Though changes are paused for now, Pine-Richland’s next school board can weigh them again
At the Pine-Richland school board meeting Monday, directors voted to table the notification idea or any other changes to the district’s library policy. DiTullio encouraged board members to discuss it further at their December meeting when newly-elected school board members will take their seats.
Among the new members are three Republican candidates who put removing sexually explicit material from school libraries front and center in their campaigns. Their addition shifts the board even further to the right of the political spectrum.
Pine-Richland parent Nila Griffin says that as the parent of a trans daughter, the school board has sometimes made her family feel unsafe.
Griffin said the family has considered moving away, though they won’t just yet.

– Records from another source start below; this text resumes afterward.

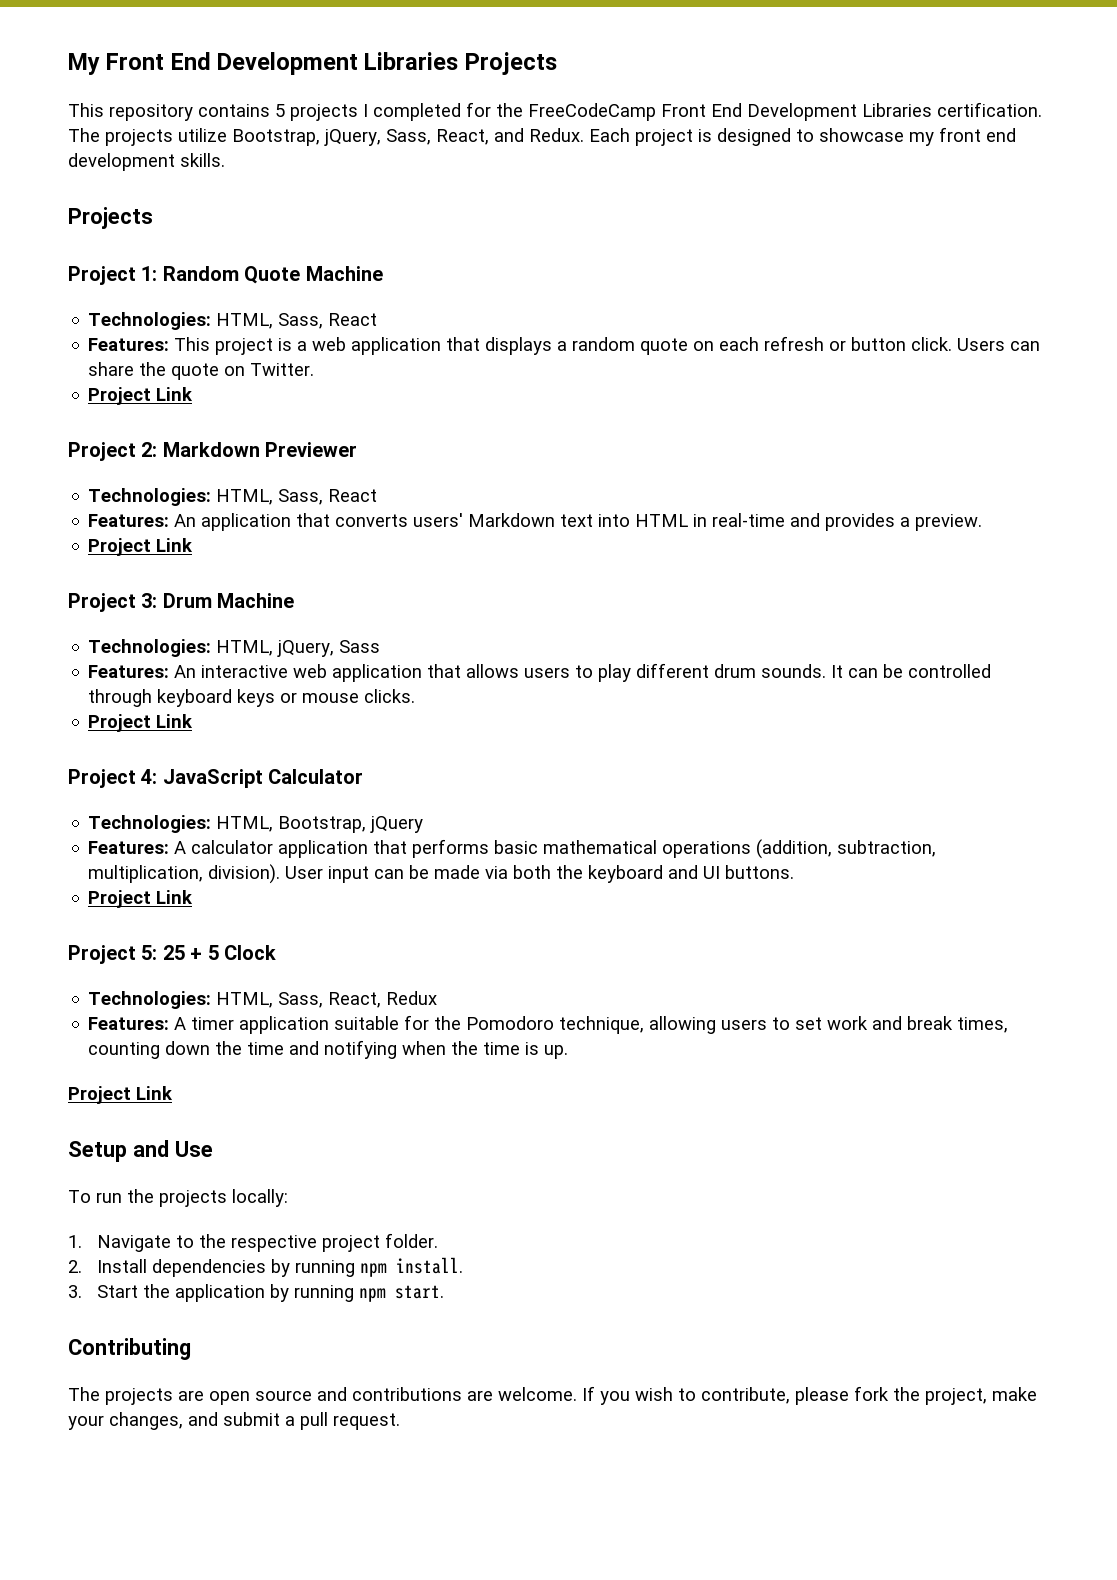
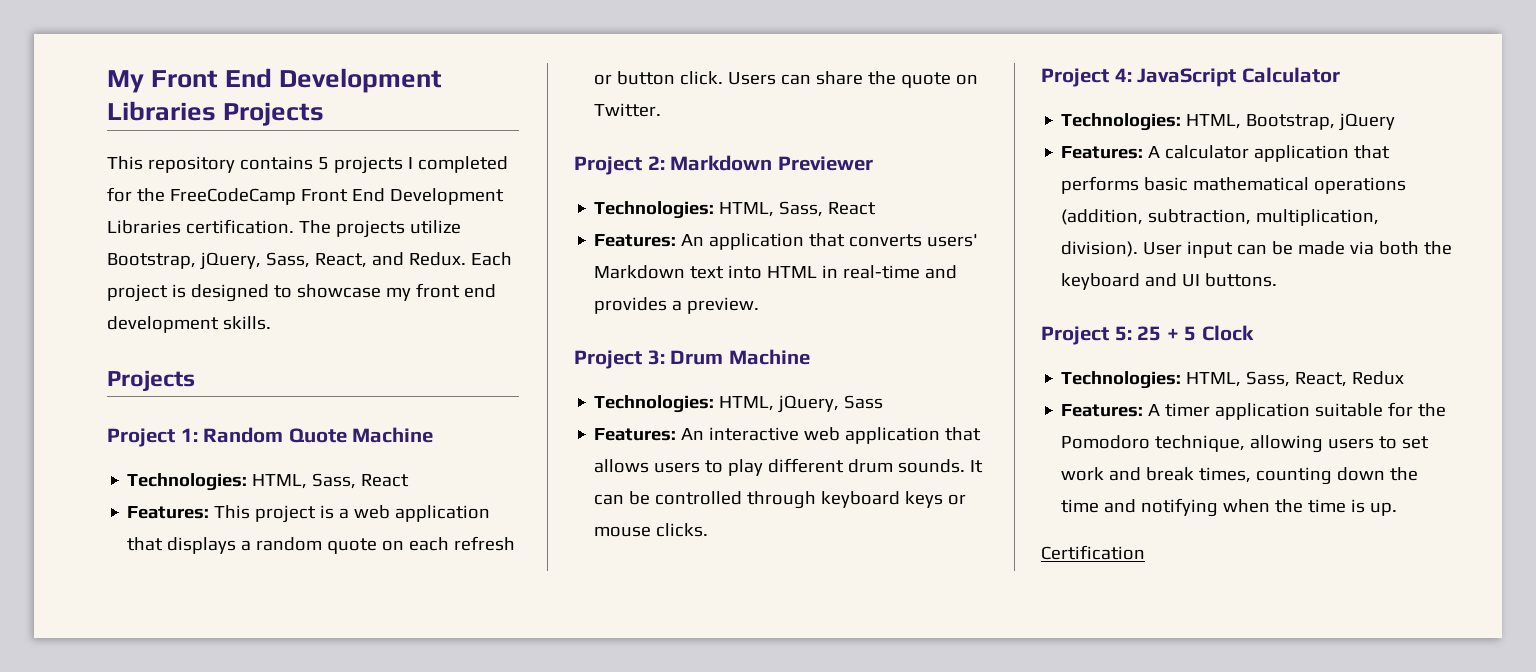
  Users can share the quote on Twitter.
- Project Link
  Features: An application that converts users' Markdown text into HTML in real-time and provides a preview.
- Project Link
  It can be controlled through keyboard keys or mouse clicks.
- Project Link
  User input can be made via both the keyboard and UI buttons.
- Project Link
  Features: A timer application suitable for the Pomodoro technique, allowing users to set work and break times, counting down the time and notifying when the time is up.
- Project Link
- Setup and Use
- To run the projects locally:
- 1. Navigate to the respective project folder.
- 2. Install dependencies by running npm install.
- 3. Start the application by running npm start.
- Contributing
- The projects are open source and contributions are welcome. If you wish to contribute, please fork the project, make your changes, and submit a pull request.
+ Certification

“We're staying because we love the admin, we love the teachers, we love the librarians and we believe in the school,” she said. “We know the majority of this community is supportive and loving. We just need to be a little bit louder about it.”
The challenged materials will stay in circulation while a committee of parents, staff and community members reviews each complaint. The district solicited community applications to join the panel earlier this month, and five representatives will be selected through a random and anonymized lottery.
Administrators say the entire review process could take months. Once the committee and school board issues its recommendations to remove the books or not, the district’s superintendent will have the final say.